If you have a busy work week ahead of you, I will suggest you try this sweet potato chicken skillet recipe. It only takes 20 minutes to cook and can be enjoyed for four meals throughout the week. Double the recipe and you can have a meal ready for seven days of the week -just store leftovers in the fridge.
Tip: be sure to leave out the chicken stock to make this Whole30 compliant.
Chicken in a salad is always a hearty, satisfying combo. Topped with crunchy carrots and mixed with tangy mayonnaise, this salad has something for everyone.
Enjoy this delicious Asian chicken recipe after a busy work week. This kung pao chicken is crispy and full of flavor. This is the perfect Whole30 dinner dish for Chinese food lovers. Use small cubed chicken pieces for better marination.
This recipe will definitely be your new way to prepare ribs. You can use pork or beef ribs when preparing this meal. This dry rub ribs recipe is easy to make and adds a lot of flavour to the ribs. This is one tasty Whole30 dish that will be enjoyed by the entire family.
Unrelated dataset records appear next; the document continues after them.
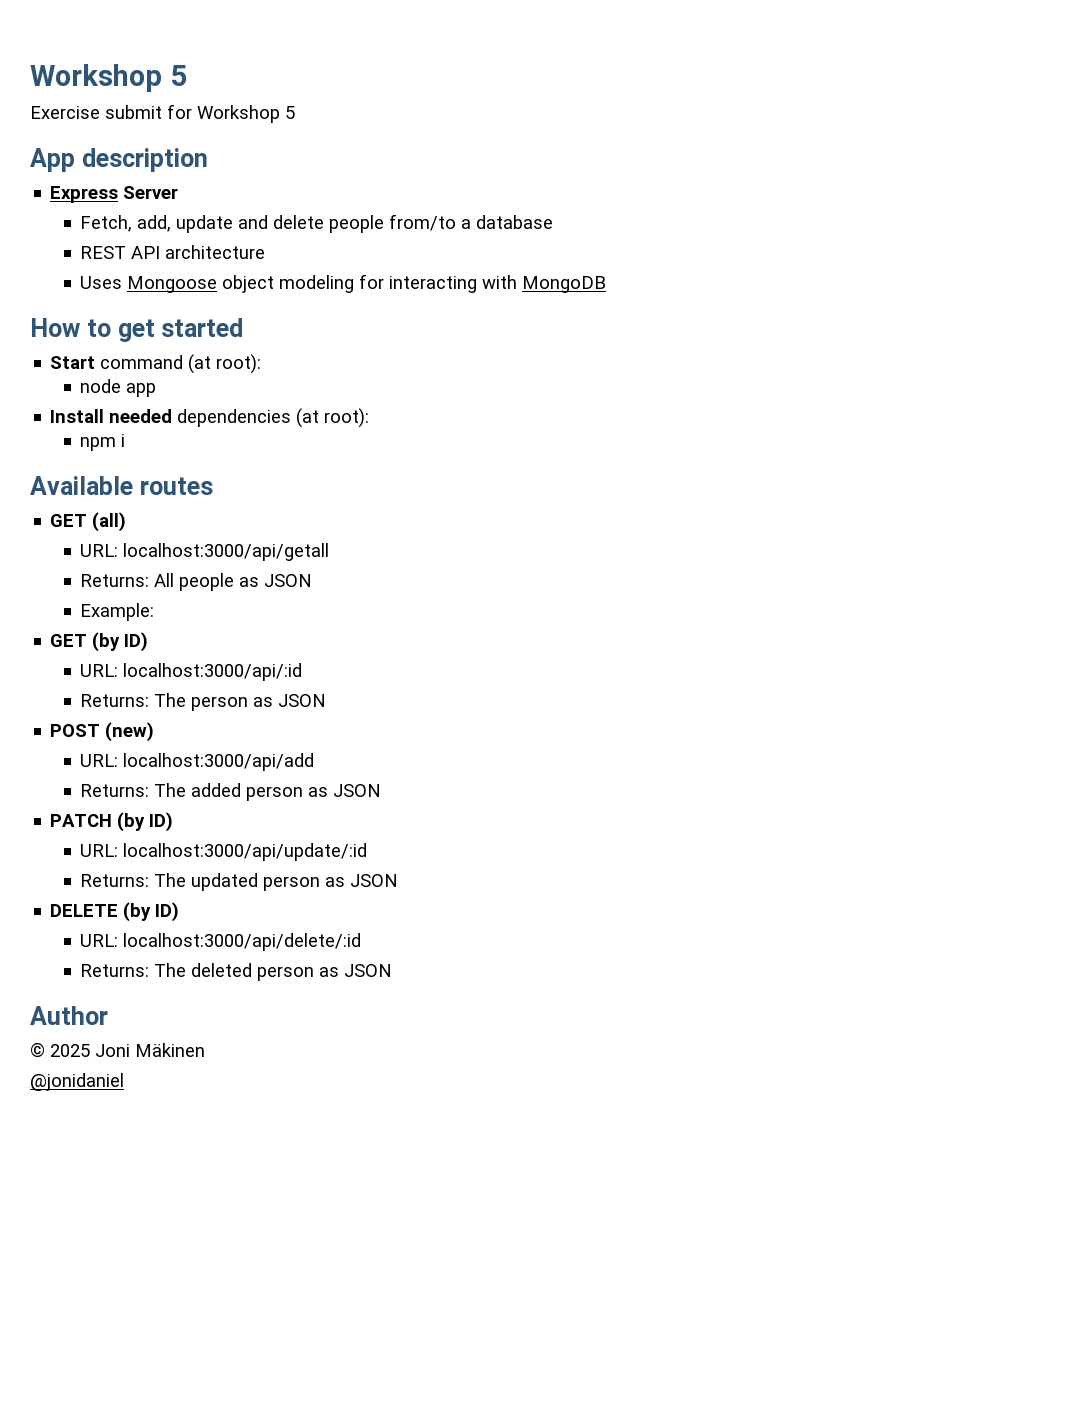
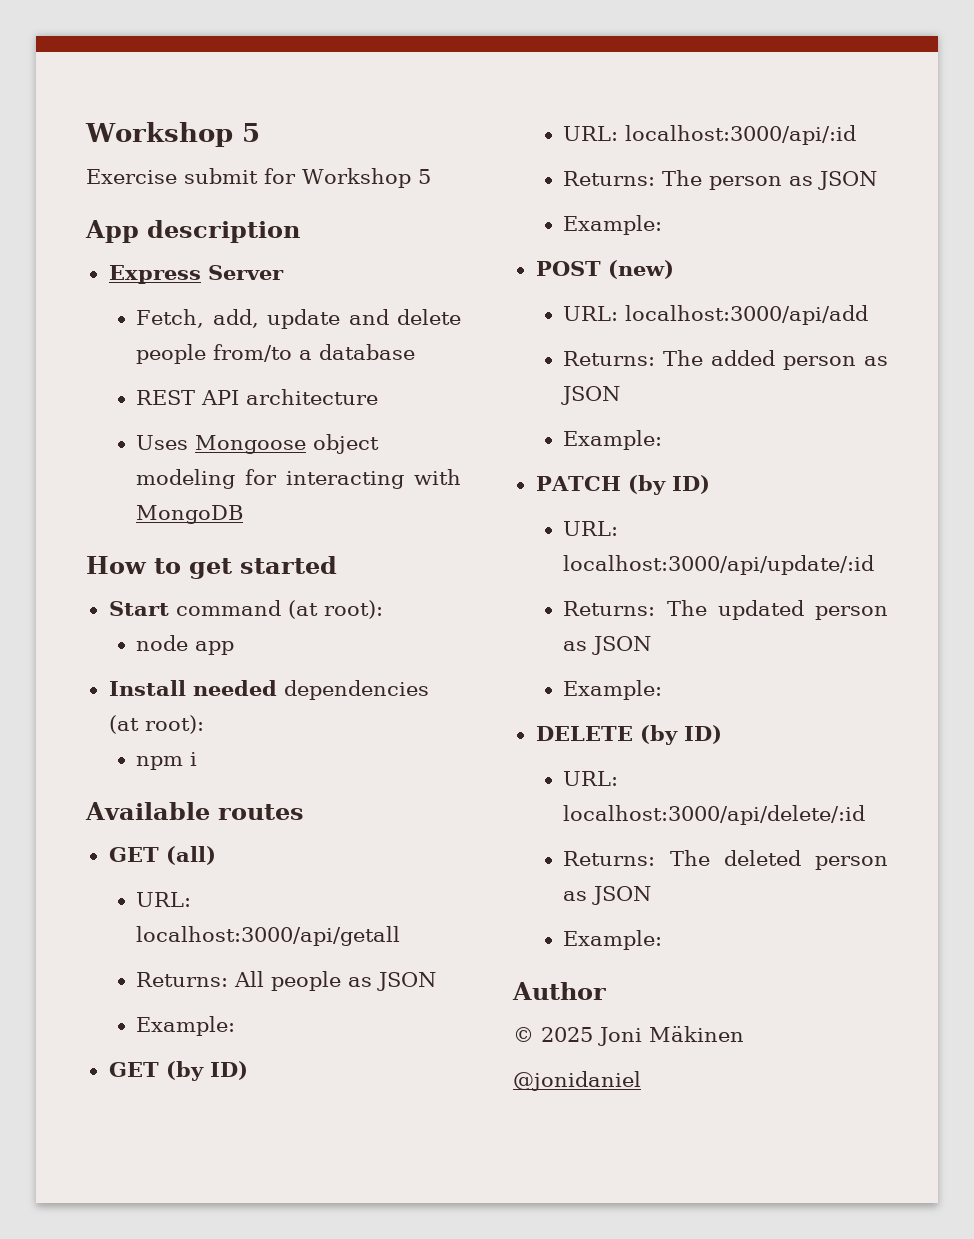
  Returns: The person as JSON
+ Example:
  Returns: The added person as JSON
+ Example:
  Returns: The updated person as JSON
+ Example:
  Returns: The deleted person as JSON
+ Example:

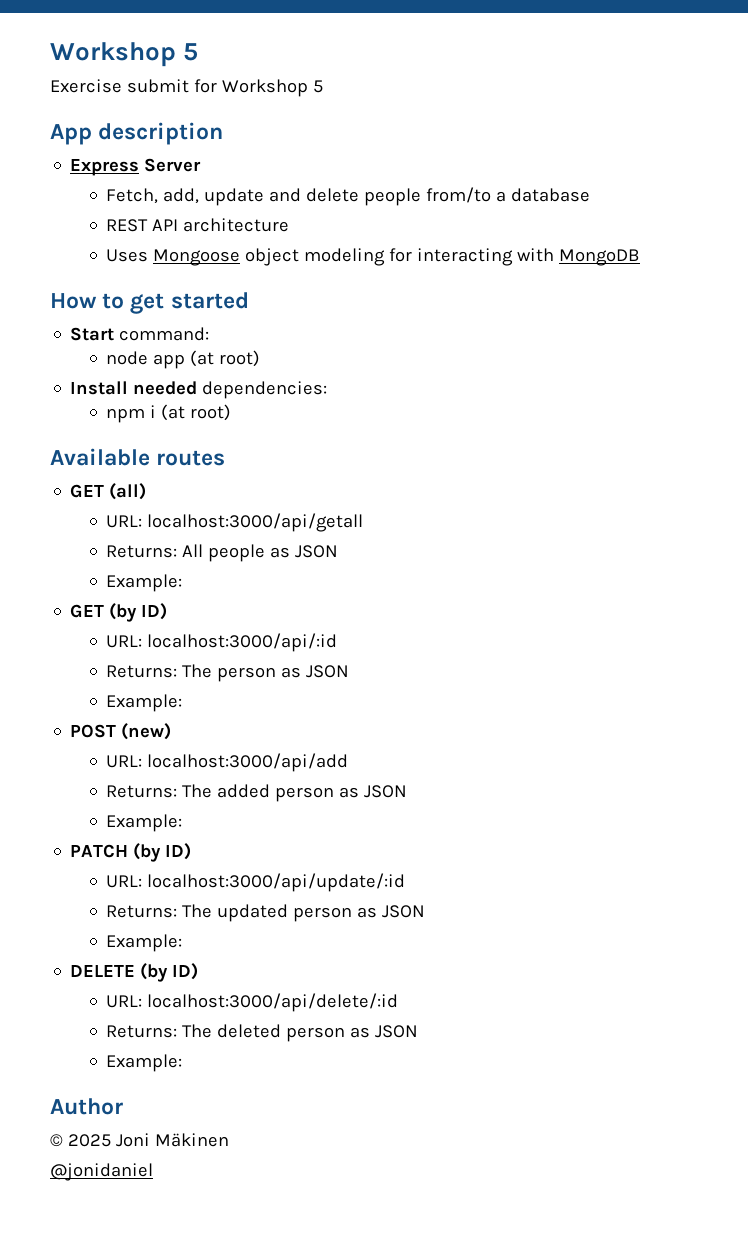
- Start command (at root):
+ Start command:
- node app
+ node app (at root)
- Install needed dependencies (at root):
+ Install needed dependencies:
- npm i
+ npm i (at root)

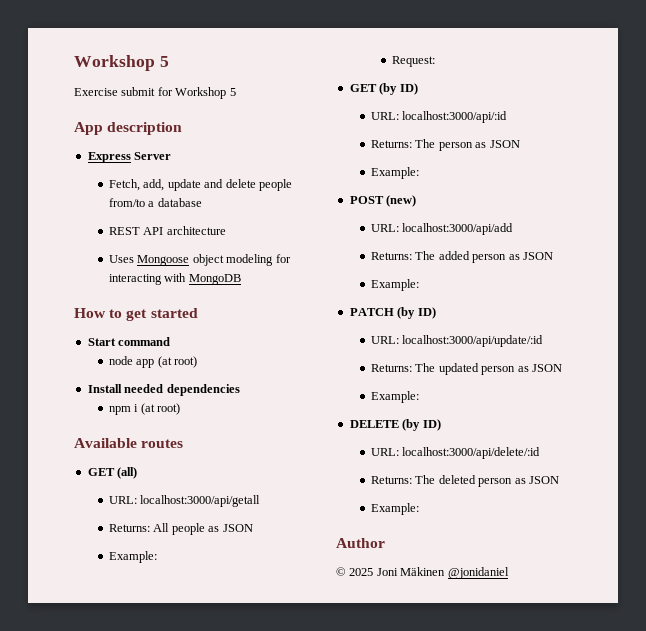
- Start command:
+ Start command
- Install needed dependencies:
+ Install needed dependencies
+ Request:
- © 2025 Joni Mäkinen
- @jonidaniel
+ © 2025 Joni Mäkinen @jonidaniel

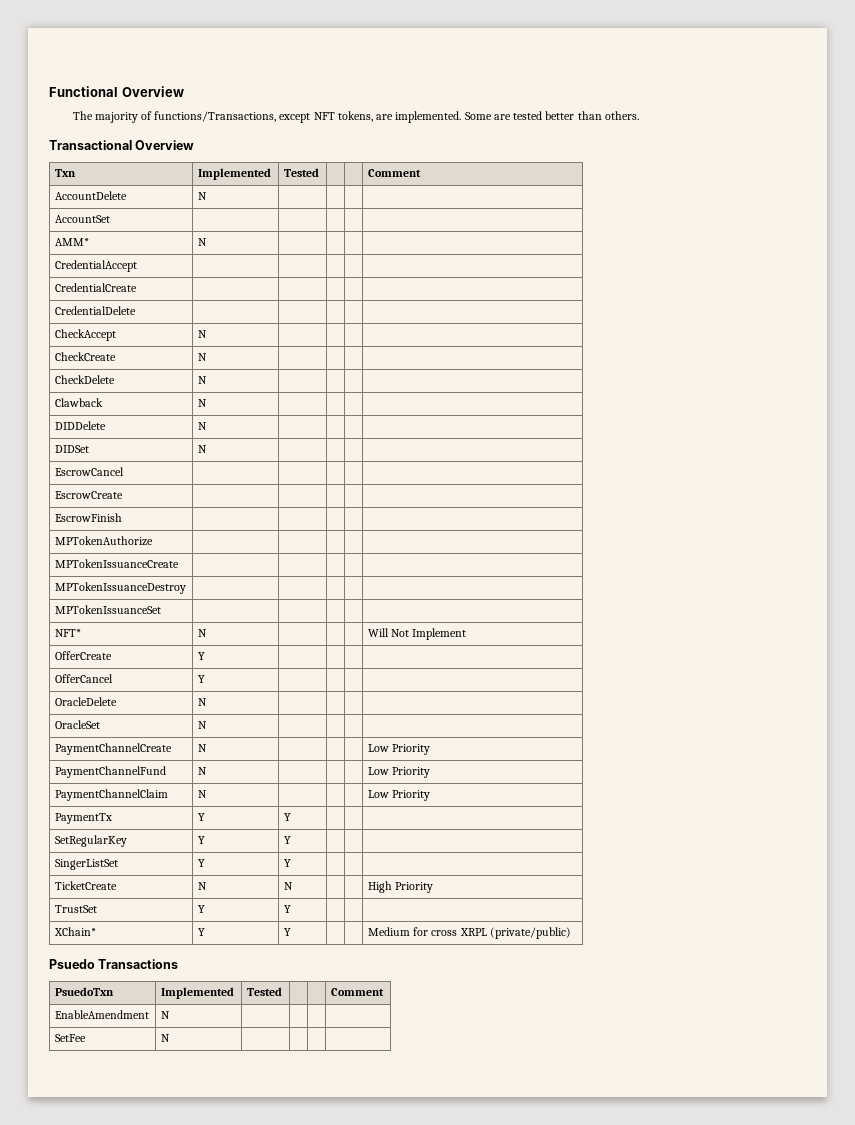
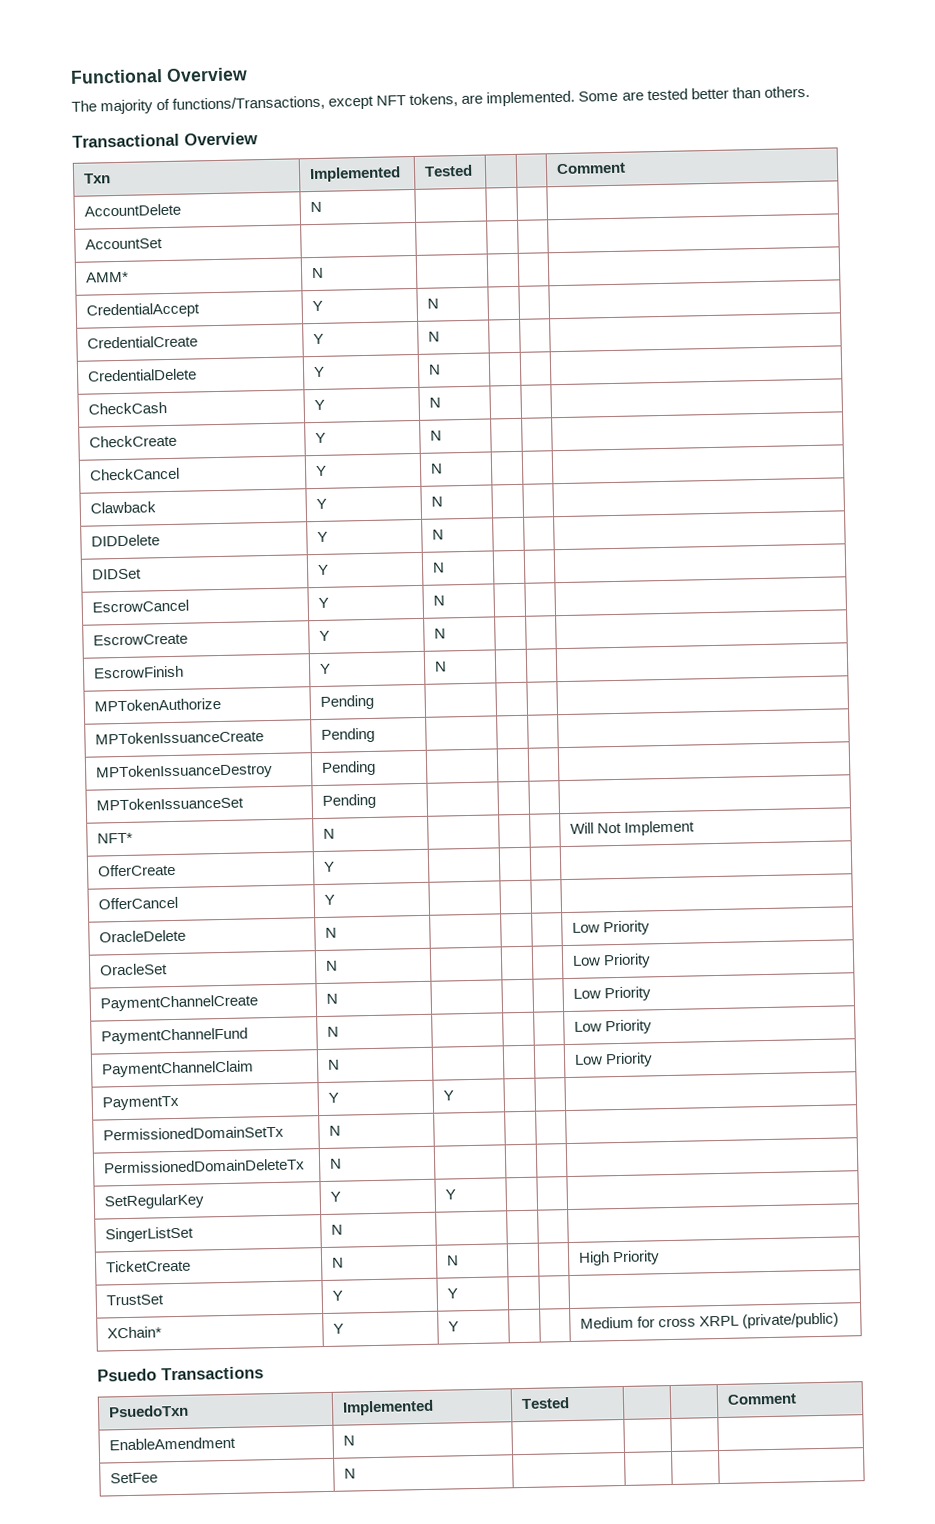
- CredentialAccept | | | | |
+ CredentialAccept | Y | N | | |
- CredentialCreate | | | | |
+ CredentialCreate | Y | N | | |
- CredentialDelete | | | | |
- CheckAccept | N | | | |
+ CredentialDelete | Y | N | | |
+ CheckCash | Y | N | | |
- CheckCreate | N | | | |
- CheckDelete | N | | | |
+ CheckCreate | Y | N | | |
+ CheckCancel | Y | N | | |
- Clawback | N | | | |
+ Clawback | Y | N | | |
- DIDDelete | N | | | |
+ DIDDelete | Y | N | | |
- DIDSet | N | | | |
+ DIDSet | Y | N | | |
- EscrowCancel | | | | |
+ EscrowCancel | Y | N | | |
- EscrowCreate | | | | |
+ EscrowCreate | Y | N | | |
- EscrowFinish | | | | |
+ EscrowFinish | Y | N | | |
- MPTokenAuthorize | | | | |
+ MPTokenAuthorize | Pending | | | |
- MPTokenIssuanceCreate | | | | |
+ MPTokenIssuanceCreate | Pending | | | |
- MPTokenIssuanceDestroy | | | | |
+ MPTokenIssuanceDestroy | Pending | | | |
- MPTokenIssuanceSet | | | | |
+ MPTokenIssuanceSet | Pending | | | |
- OracleDelete | N | | | |
+ OracleDelete | N | | | | Low Priority
- OracleSet | N | | | |
+ OracleSet | N | | | | Low Priority
+ PermissionedDomainSetTx | N | | | |
+ PermissionedDomainDeleteTx | N | | | |
- SingerListSet | Y | Y | | |
+ SingerListSet | N | | | |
This Whole30 shrimp dish is an awesome dinner meal for a busy work day because it takes just thirty minutes and there’s minimal prep work. It cooks in one skillet too, making clean up super easy.
Tip: Use peeled and deveined shrimp to make this dish even easier to prepare.
Nothing hits the spot like a bowl of hot chili, and because you probably already have everything on hand, you can make this dish tonight. This recipe makes eight servings, giving you plenty of ways to meal prep for the week ahead.
Tip: You will need a crock pot to cook this dish.